Skocz do zawartości

wyjście na balkon


MrTomo

Recommended Posts

Napisano

Potrzebuję instrukcji jak wykończyć wyjście na balkon.

Za dwa tygodnie przyjadą drzwi.

 

Jak na zdjęciach.

Wylewka kończy się w pokoju, jest dylatacja.

Następnie dziura i kawałek dalej balkon drewniany.

W dziurze jakieś cegły i drewniana belka. 

Na belce spoczywają dechy tarasu.

Dechy będą wymieniane na grubsze.

Poziom tarasu będzie około 5 cm wyżej od podłogi w pokoju :icon_confused:  (można przyjąć, że belka będzie równa poziomowi podłogi)

 

Co potrzebuję - potrzebuję przygotować podłogę pod osadzenie drzwi.

 

Nie wiem czy robić jakąś konstrukcję drewnianą czy podmurować, może wylać beton?

 

 

 

IMG_20181104_133312.jpg

IMG_20181104_133222.jpg

IMG_20181104_133227.jpg

IMG_20181104_133239.jpg

IMG_20181104_133245.jpg

IMG_20181104_133248.jpg

IMG_20181104_133307.jpg

wyszło mi z obliczeń, że wystarczyłoby domurować dwie brakujące cegły i wylać około 4,5cm zaprawy wyrównującej na cegły.

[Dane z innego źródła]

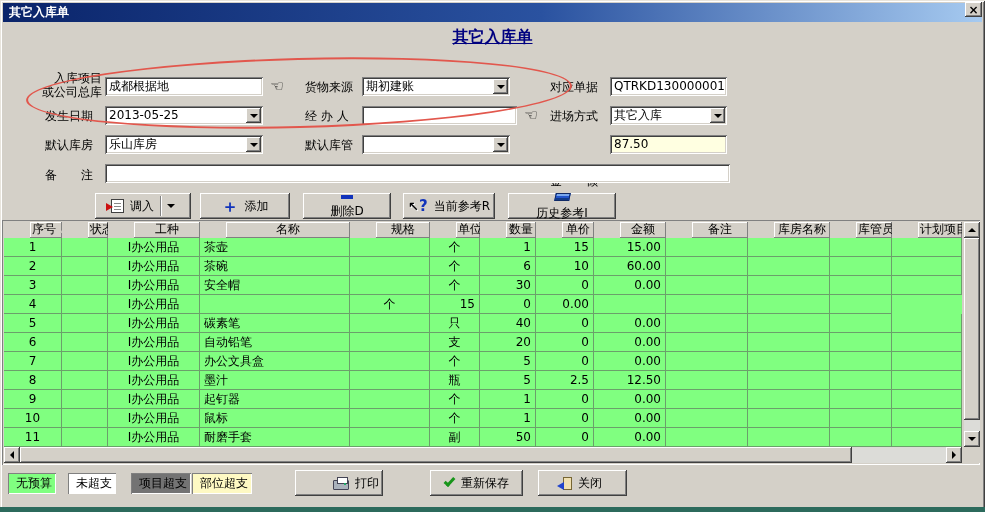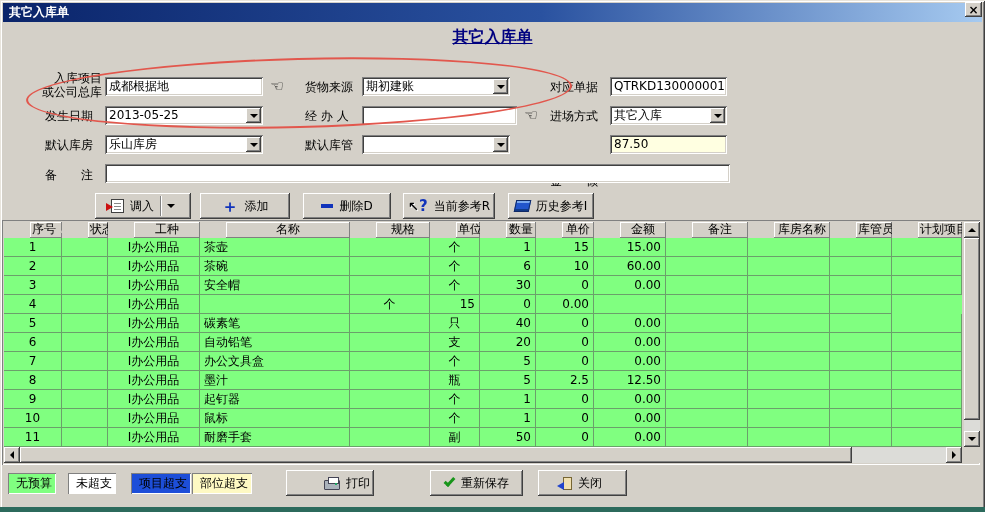"删除D" div.btn { flex-direction: none -> column }
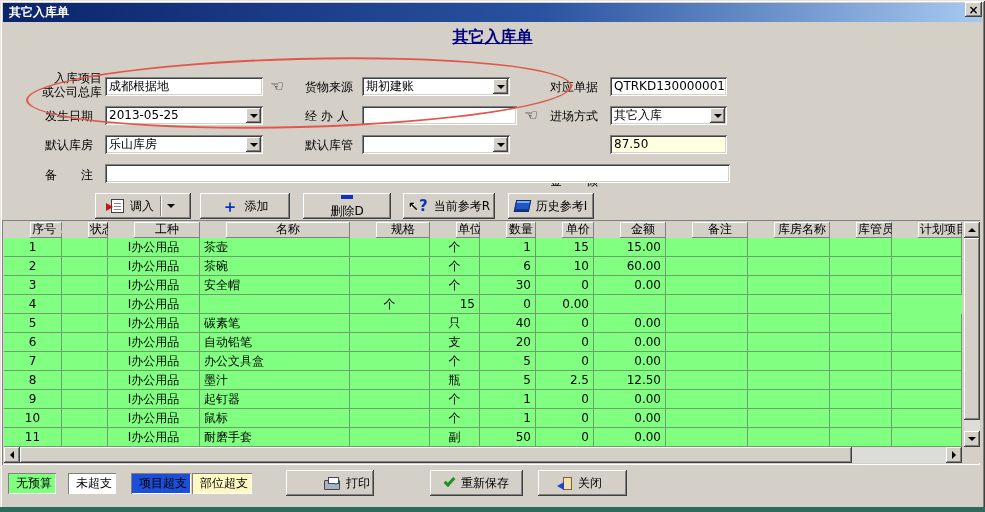"历史参考I" div.btn { flex-direction: none -> column; width: 86px -> 108px }
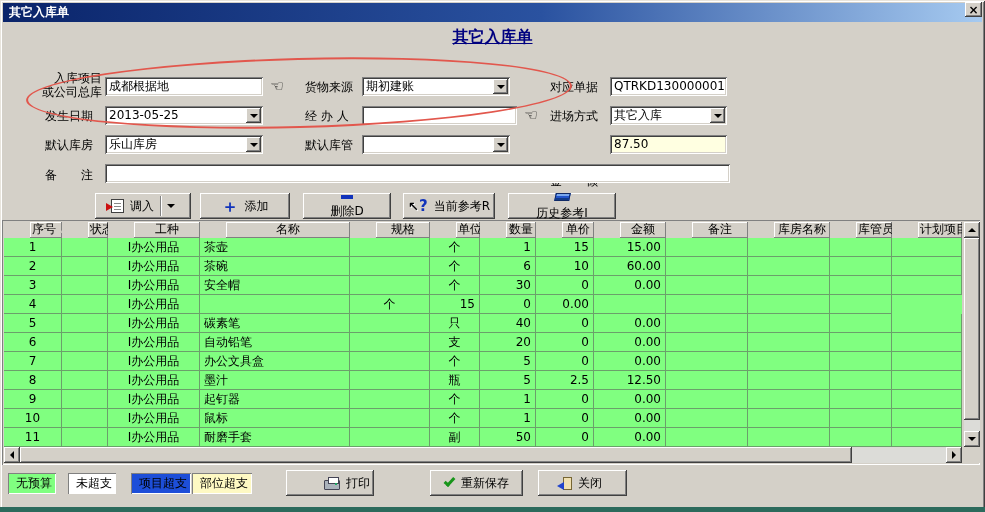"项目超支" div.legend-box { background: #1d4ed8 -> #737373 }
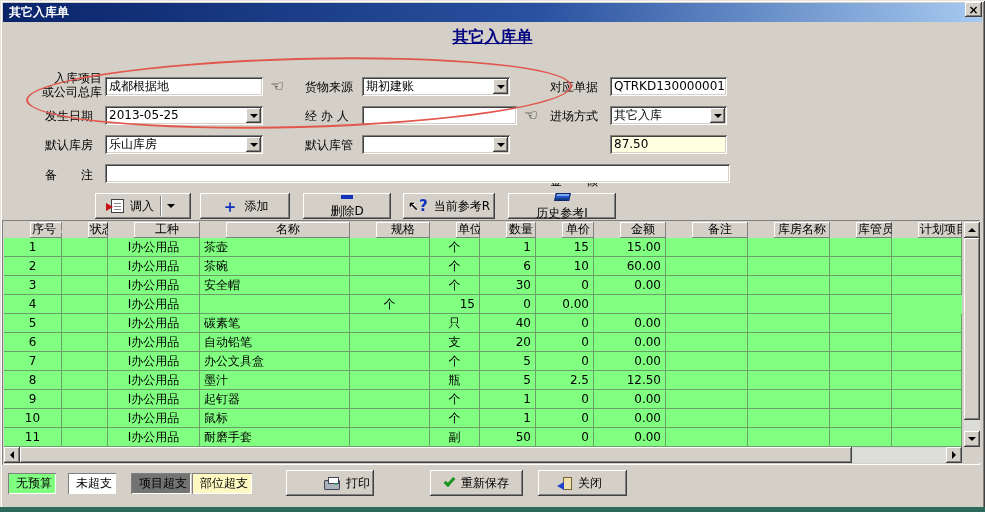"打印" div.btn { left: 286px -> 295px }
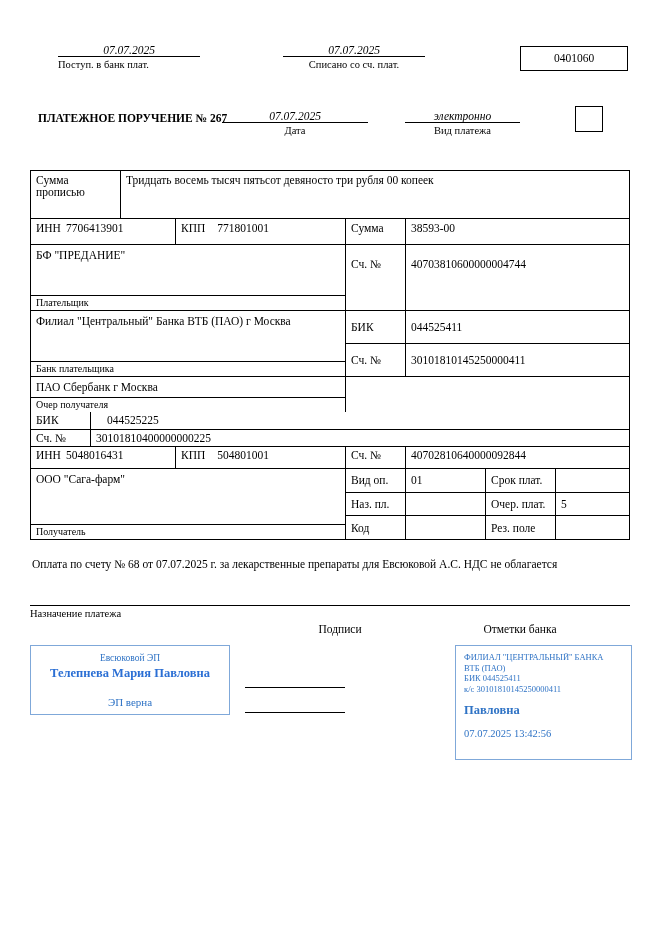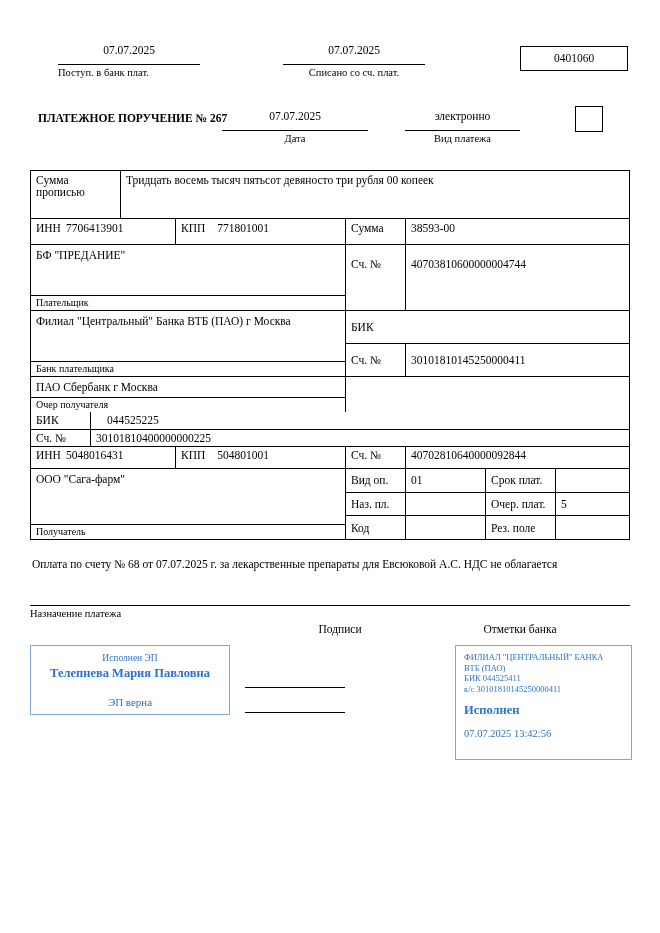"07.07.2025" .fval { font-style: none -> italic; padding-bottom: 8px -> 0 }
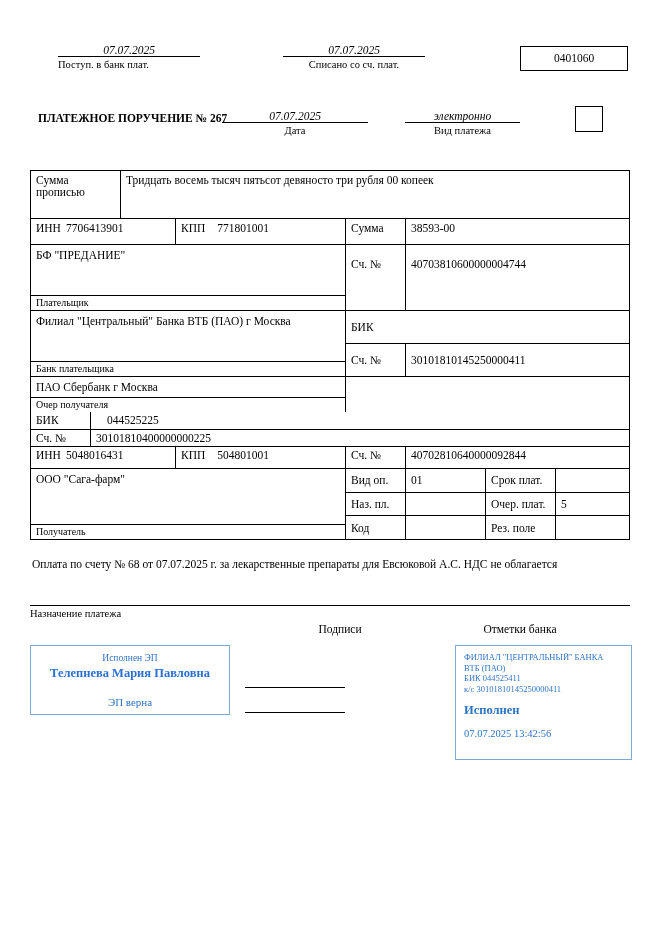"044525411" div.scell { html: none -> <div>044525411</div> }
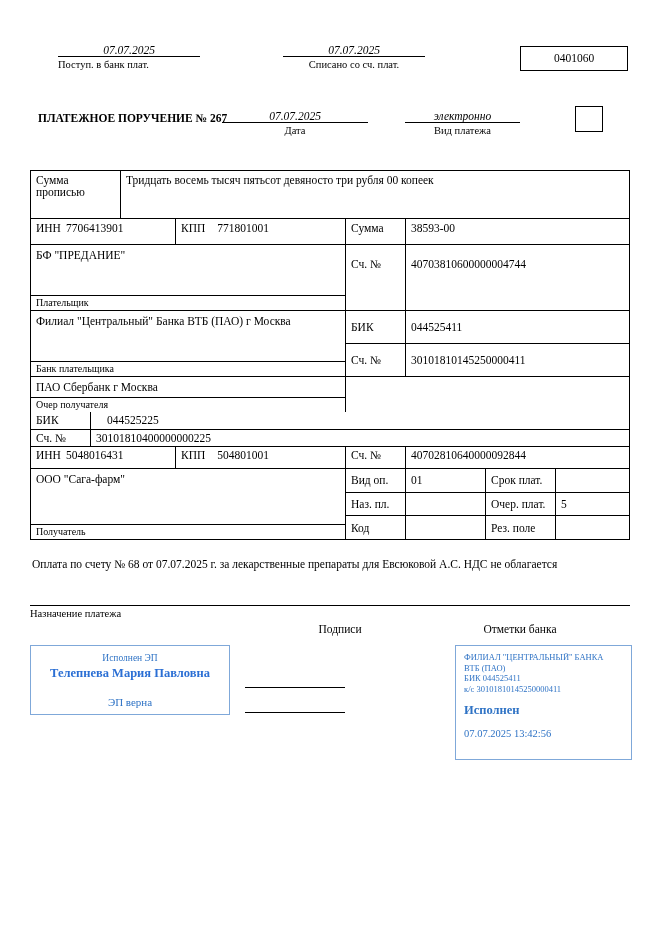"Исполнен ЭП" div.s1 { text: Исполнен -> Евсюковой }
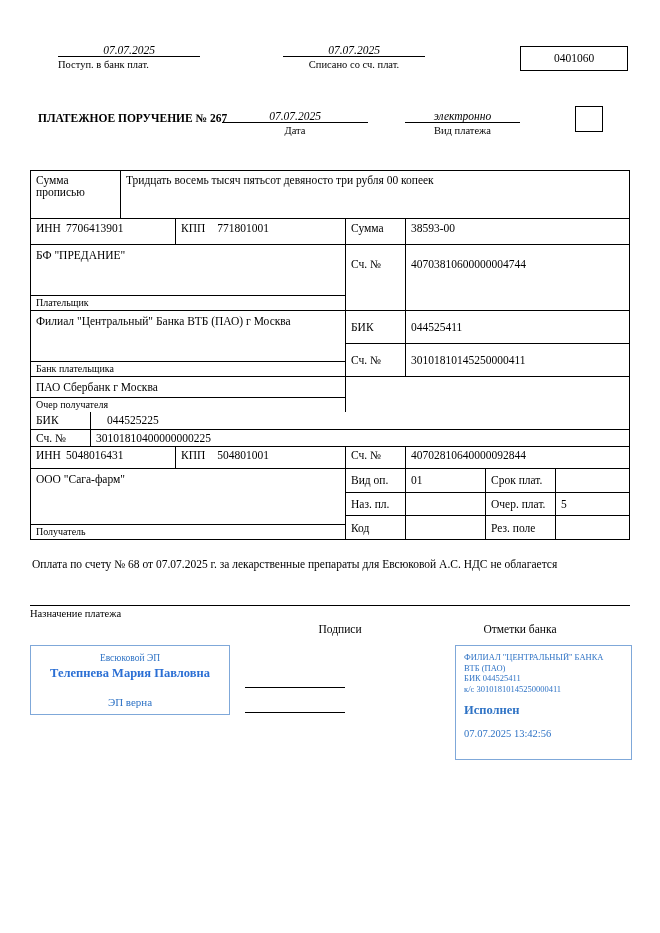"Исполнен" div.b-status { text: Исполнен -> Павловна }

Tylko czy to dobry kierunek?

Napisano

MrTomo,

Jesteś w momencie, w którym łatwo powołać gigantyczny mostek termiczny. Pod drzwiami powinno być jak najmniej zimnych elementów, czyli jak najmniej betonu, stali, podmurówek. Powinno być jak najwięcej ciepłego materiału - styropian, pianka, ewentualnie drewno, gazobeton w ostateczności. Drzwi stawia się na kątownikach stalowych, które znikną w warstwie ocieplenia.

 

Tak jest wg mnie, takie porady zebrałem kiedyś. I namawiam cię, żebyś drzwi podpierał punktowo np od biedy cegłami, jesli nie na kątowniku, a całą resztę wypełnisz ciepłą izolacją. W marketach są fajne kątowniki takie około 2cmx2cm grube, do skręcania, nierdzewne, różne długości.

 

Tylko trzeba pamiętać o myszach i o mrówkach, bo potrafią narozrabiać. I tu nie wiem jak to pogodzić- u mnie co roku jest wojna z mrówkami, bo lezą pod drzwiami tarasowymi i chcą kraść cukier z kuchni. Wojna jest na śmierć i życie.

 

Jedno jest pewne: rób na ciepło. Nie lałbym betonu i nie kładłbym całych rzędów cegieł. Po konsultacjach na FM skuwałem kiedyś taki murek co go powołałem pod drzwiami wejściowymi.

 

Pozdrowienia,

PeZet

 

Napisano
11 minut temu, PeZet napisał:

Tylko trzeba pamiętać o myszach i o mrówkach, bo potrafią narozrabiać. I tu nie wiem jak to pogodzić- u mnie co roku jest wojna z mrówkami, bo lezą pod drzwiami tarasowymi i chcą kraść cukier z kuchni. Wojna jest na śmierć i życie.

 

Trzeba też pamiętać o izolacji przeciwwilgociowej bo widzę, że z balkonu może coś wpływać do wewnątrz. Przy okazji zagrodzisz drogę mrówkom.

Napisano (edytowany)
20 minut temu, retrofood napisał:

Trzeba też pamiętać o izolacji przeciwwilgociowej bo widzę, że z balkonu może coś wpływać do wewnątrz. Przy okazji zagrodzisz drogę mrówkom.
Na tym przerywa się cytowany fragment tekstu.